Data Source & Data Science Approach
Our Datasets
Our project relied on data from three sources to create our interactive tool:
- CYGNSS Dataset: Satellite imagery of microplastic concentrations across the entire ocean that has been updated daily since 2018. The data is limited from -37 to 37 degrees latitude but surrounds the entire equator.
- Matthew Savoca Research Data: A research paper culminating over 100 separate studies around the microplastics found in the guts of fish across the world. This data helps us to drive the training of our models.
- Longhurst Provinces: A set of longitudinal and latitudinal data that outline major fishery provinces of the oceans. This data helps drive the interactive map provided on the Marine Microplastics tool.

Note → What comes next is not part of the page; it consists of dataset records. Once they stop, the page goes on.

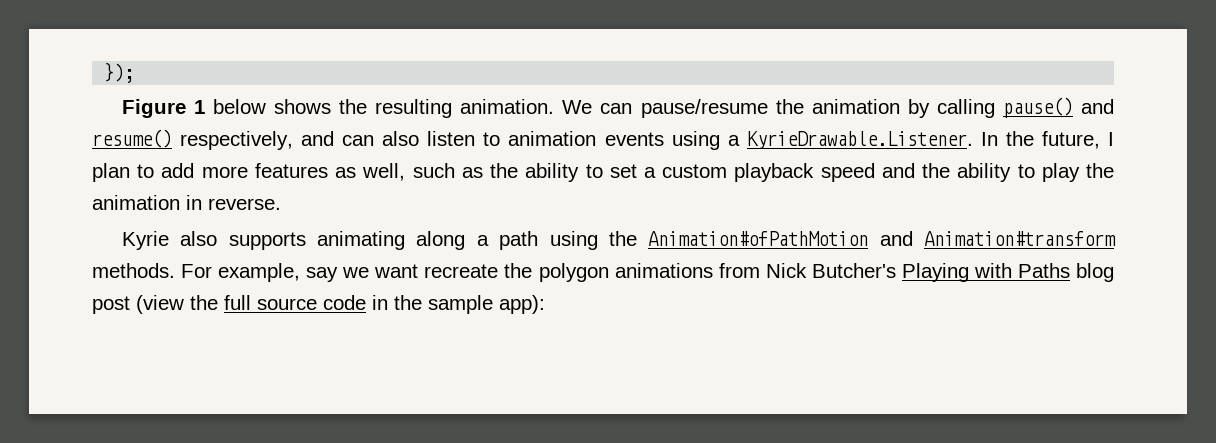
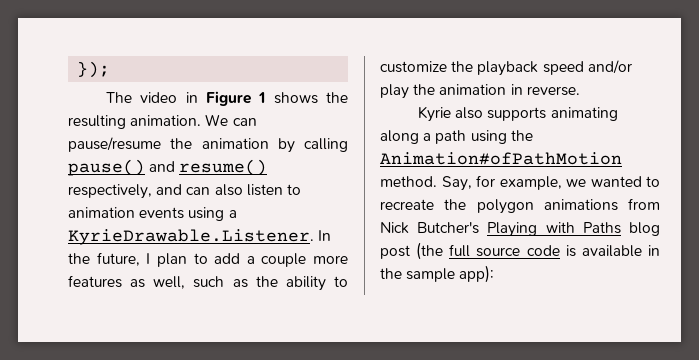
(135, 72) none -> [106,92,198,103] The video in
[213,99,267,114] below -> (266, 97) none
(195, 170) none -> [246,253,307,267] a couple
[609,163,1035,182] set a custom playback speed and the ability to -> [380,60,632,76] customize the playback speed and/or
[879,231,1116,246] [92,263,419,282] and Animation#transform methods. For example, say we want -> [380,175,660,191] method. Say, for example, we wanted to
[136,295,218,314] (view the -> [416,242,444,260] (the
(366, 302) none -> [565,245,642,257] is available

Future iterations of the tool would ideally include data from AquaMaps, an interactive dataset outlining the geolocations of different fish species worldwide. Using this,
Data Pipeline
The graphic below depicts our data pipeline used to solve this problem. The oceanic province polygon data is used to connect the Savoca dataset with the CYGNSS satellite data. The polygons are mapped onto the satellite data and aggregate calculations are taken for each region for each time frame (daily). We can then calculate the area under the curve for each catch for 1 year, 2 years, and 5 years leading up to the time caught. This allows us to augment the model training data with satellite data. Other feature engineering is done prior to training, including classifying the mean number of microplastics into risk categories representing no risk, low, risk, and high risk. We train an XGBoost model. After evaluation, we use this model to predict the risk group.
Modeling
As discussed, we trained and evaluated an XGBoost model to ultimately predict risk of microplastic contamination in highly commercial fish species commonly consumed. The model architecture is represented in the image below.

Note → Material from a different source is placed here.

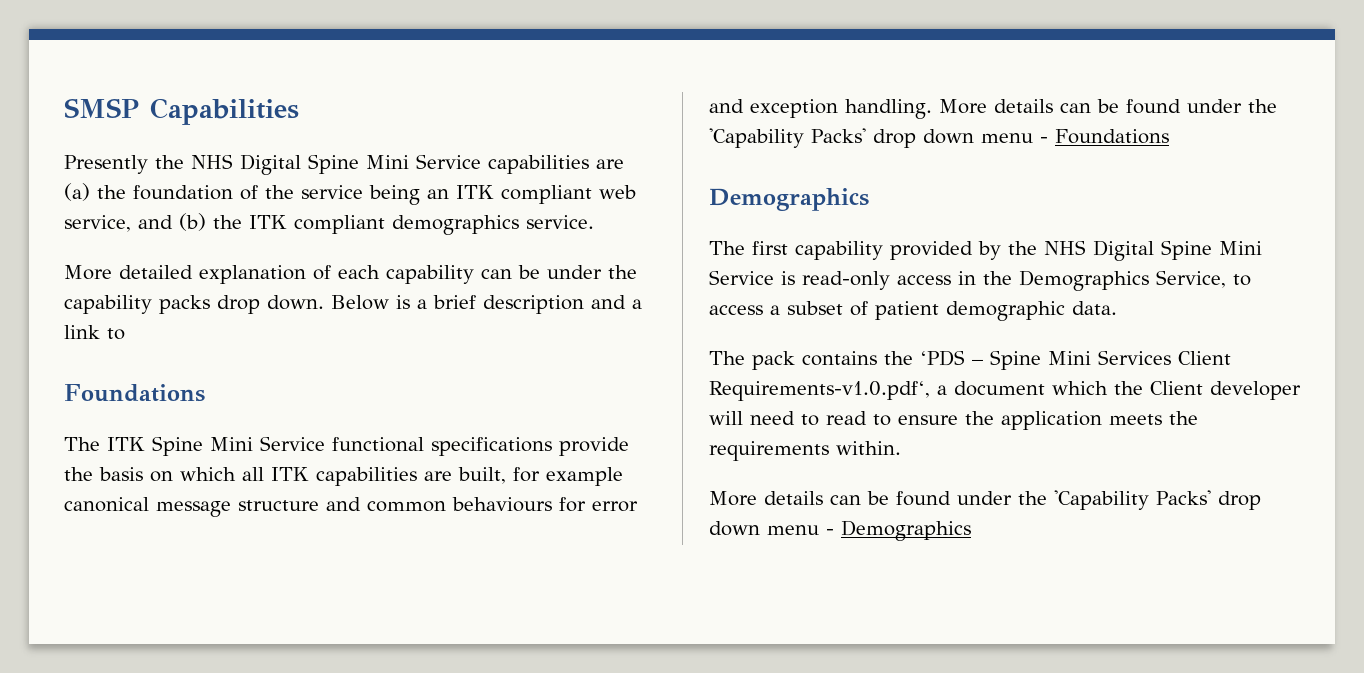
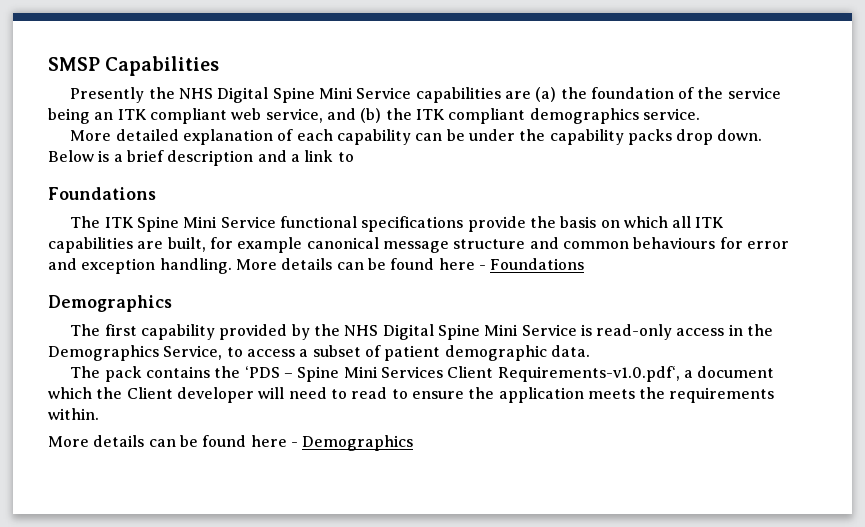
[1187,99,1277,113] [709,128,1033,148] under the 'Capability Packs' drop down menu -> [438,258,475,270] here
[957,490,1261,510] [709,521,819,536] under the 'Capability Packs' drop down menu -> [250,435,287,447] here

Along with our XGBoost model, prophet modeling was done on each oceanic province to backfill the dataset for fish that were caught before 2018, which is where our satellite data begins.
Evaluation
To evaluate our microplastic risk prediction model, we look at precision, recall, and F1-score of each risk class, as well as overall accuracy. Ultimately, our two lower risk classes have much better performance than the high risk group. The overall accuracy for our final model is 75%.
Future Work
Despite the strides made to connect the various pieces of research related to bioaccumulation of microplastics in fish species and bring more insights to consumers, we believe this project only scratches the surface of what is possible from a tool like this. The following list represents our anticipated future work on the topic:
- Implementing the use of AquaMaps data to more accurately pinpoint where fish are to ultimately overlay with satellite data.
- Gather data regarding fish species lifespan and incorporate into calculation of relevant satellite data features such as sea temperature and microplastic exposure.

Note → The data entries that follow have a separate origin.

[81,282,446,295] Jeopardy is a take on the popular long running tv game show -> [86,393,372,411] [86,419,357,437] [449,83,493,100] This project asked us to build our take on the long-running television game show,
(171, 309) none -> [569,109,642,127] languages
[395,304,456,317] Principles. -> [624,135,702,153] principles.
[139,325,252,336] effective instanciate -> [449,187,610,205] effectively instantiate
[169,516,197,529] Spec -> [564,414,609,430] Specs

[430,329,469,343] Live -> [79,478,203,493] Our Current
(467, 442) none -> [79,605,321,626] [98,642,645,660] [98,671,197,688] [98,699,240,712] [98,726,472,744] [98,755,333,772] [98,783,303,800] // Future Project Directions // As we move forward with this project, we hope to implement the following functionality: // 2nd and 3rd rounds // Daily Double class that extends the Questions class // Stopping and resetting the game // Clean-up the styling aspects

- Incorporate multi-modal modeling practices. Utilize other models such as a KNN model.
- Incorporate barcodes data for consumer ease of use.
Key Learnings & Impact
Key takeaways from our work include the following:
- More research and data transparency surrounding microplastic bioaccumulation in fish will be the key to gaining better insights regarding our food safety.
- Keeping a simple interface with very clear and easy to access interactive widgets allows users to not only explore fish relevant to them, but fish from other parts of the world.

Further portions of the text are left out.